■ About this task ■
In the entries that follow, the first line to write out is the one containing "volcano on Oro-oro-ponoro-poron.", and the last is the one containing "- Now, having". Reproduce that stretch exactly, with nothing before or after it.

[Records Boundary: Start]

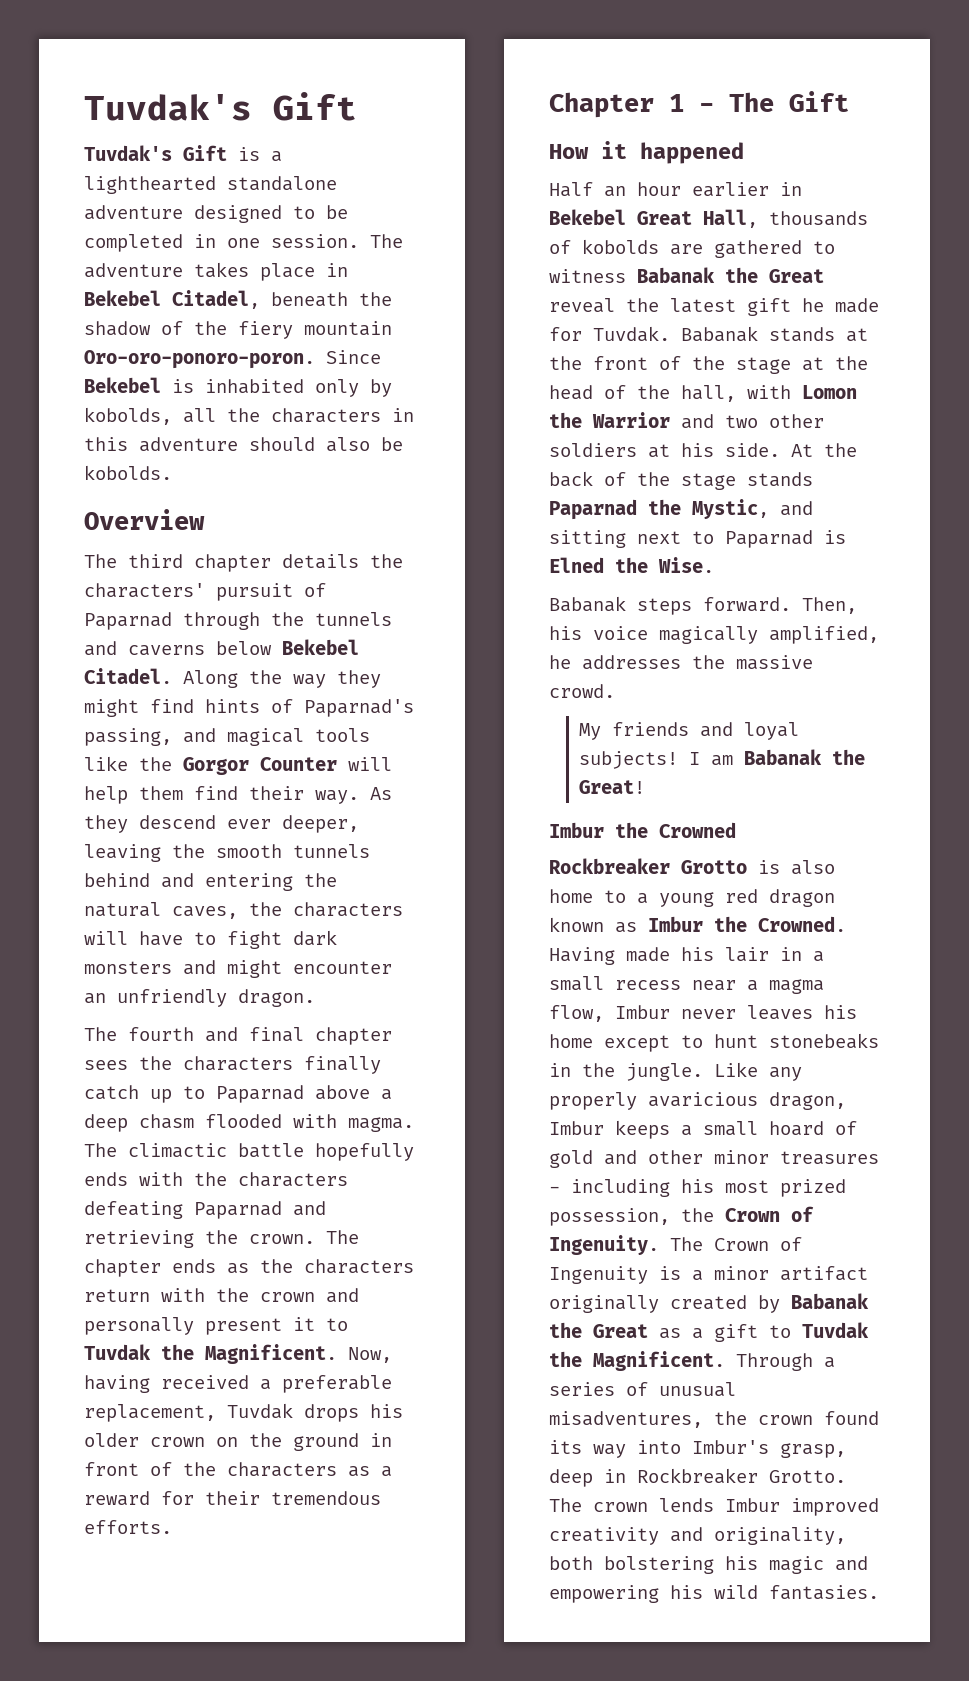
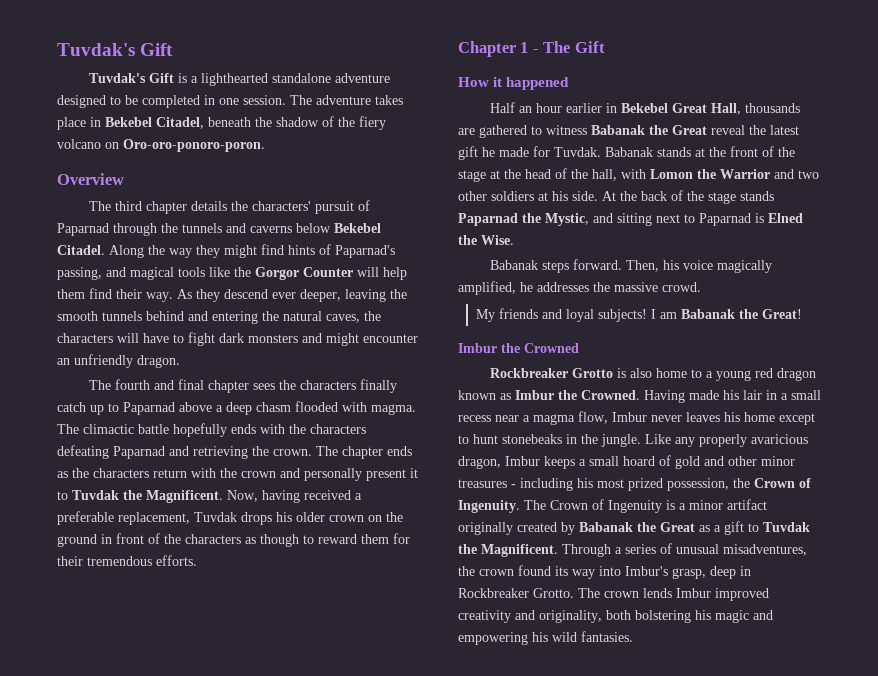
- The adventure takes place in Bekebel Citadel, beneath the shadow of the fiery mountain Oro-oro-ponoro-poron. Since Bekebel is inhabited only by kobolds, all the characters in this adventure should also be kobolds.
+ The adventure takes place in Bekebel Citadel, beneath the shadow of the fiery volcano on Oro-oro-ponoro-poron.
- Now, having received a preferable replacement, Tuvdak drops his older crown on the ground in front of the characters as a reward for their tremendous efforts.
+ Now, having received a preferable replacement, Tuvdak drops his older crown on the ground in front of the characters as though to reward them for their tremendous efforts.
- Half an hour earlier in Bekebel Great Hall, thousands of kobolds are gathered to witness Babanak the Great reveal the latest gift he made for Tuvdak.
+ Half an hour earlier in Bekebel Great Hall, thousands are gathered to witness Babanak the Great reveal the latest gift he made for Tuvdak.

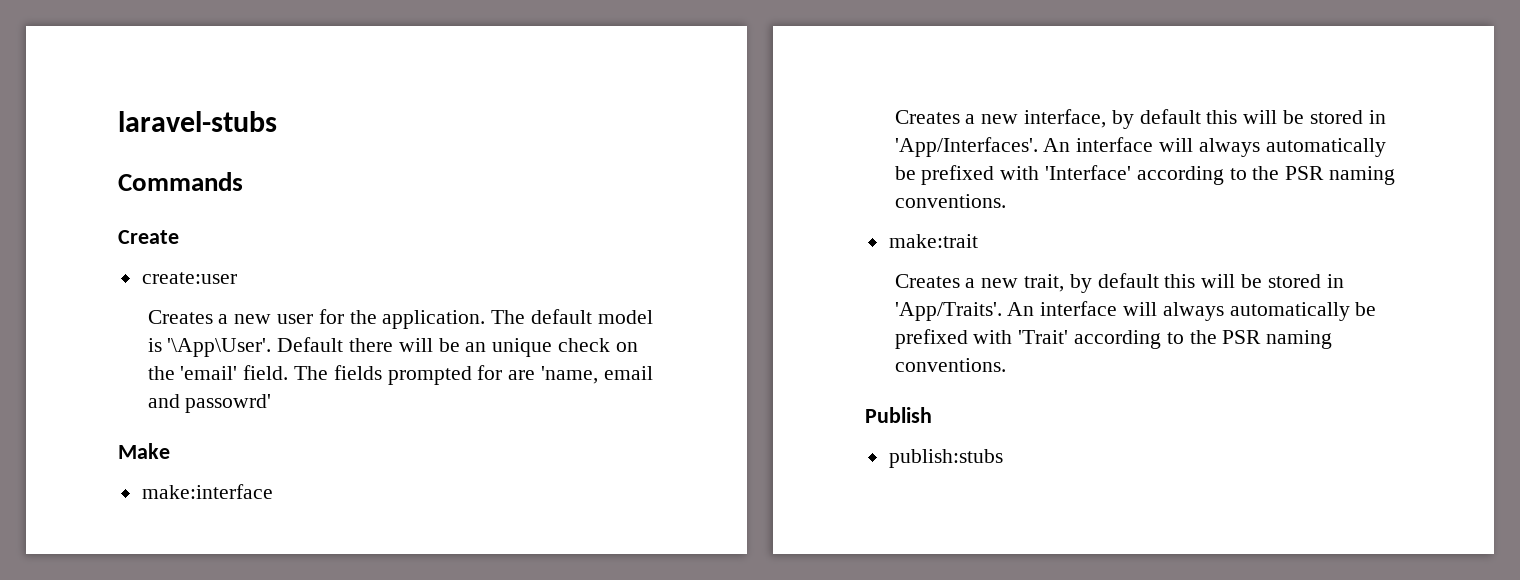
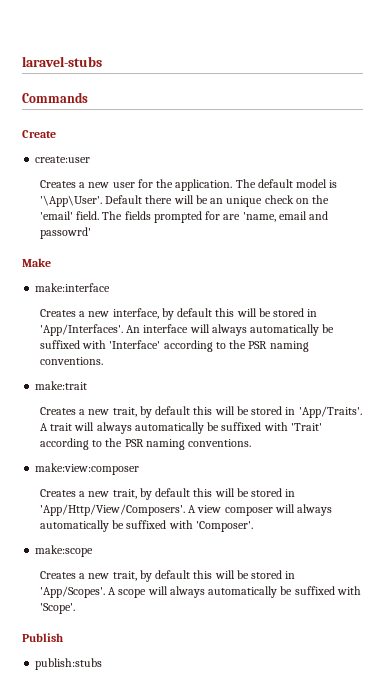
- An interface will always automatically be prefixed with 'Interface' according to the PSR naming conventions.
+ An interface will always automatically be suffixed with 'Interface' according to the PSR naming conventions.
- An interface will always automatically be prefixed with 'Trait' according to the PSR naming conventions.
+ A trait will always automatically be suffixed with 'Trait' according to the PSR naming conventions.
+ make:view:composer
+ Creates a new trait, by default this will be stored in 'App/Http/View/Composers'. A view composer will always automatically be suffixed with 'Composer'.
+ make:scope
+ Creates a new trait, by default this will be stored in 'App/Scopes'. A scope will always automatically be suffixed with 'Scope'.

[Records Boundary: End]

■ Result of the exercise ■
+ The adventure takes place in Bekebel Citadel, beneath the shadow of the fiery volcano on Oro-oro-ponoro-poron.
- Now, having received a preferable replacement, Tuvdak drops his older crown on the ground in front of the characters as a reward for their tremendous efforts.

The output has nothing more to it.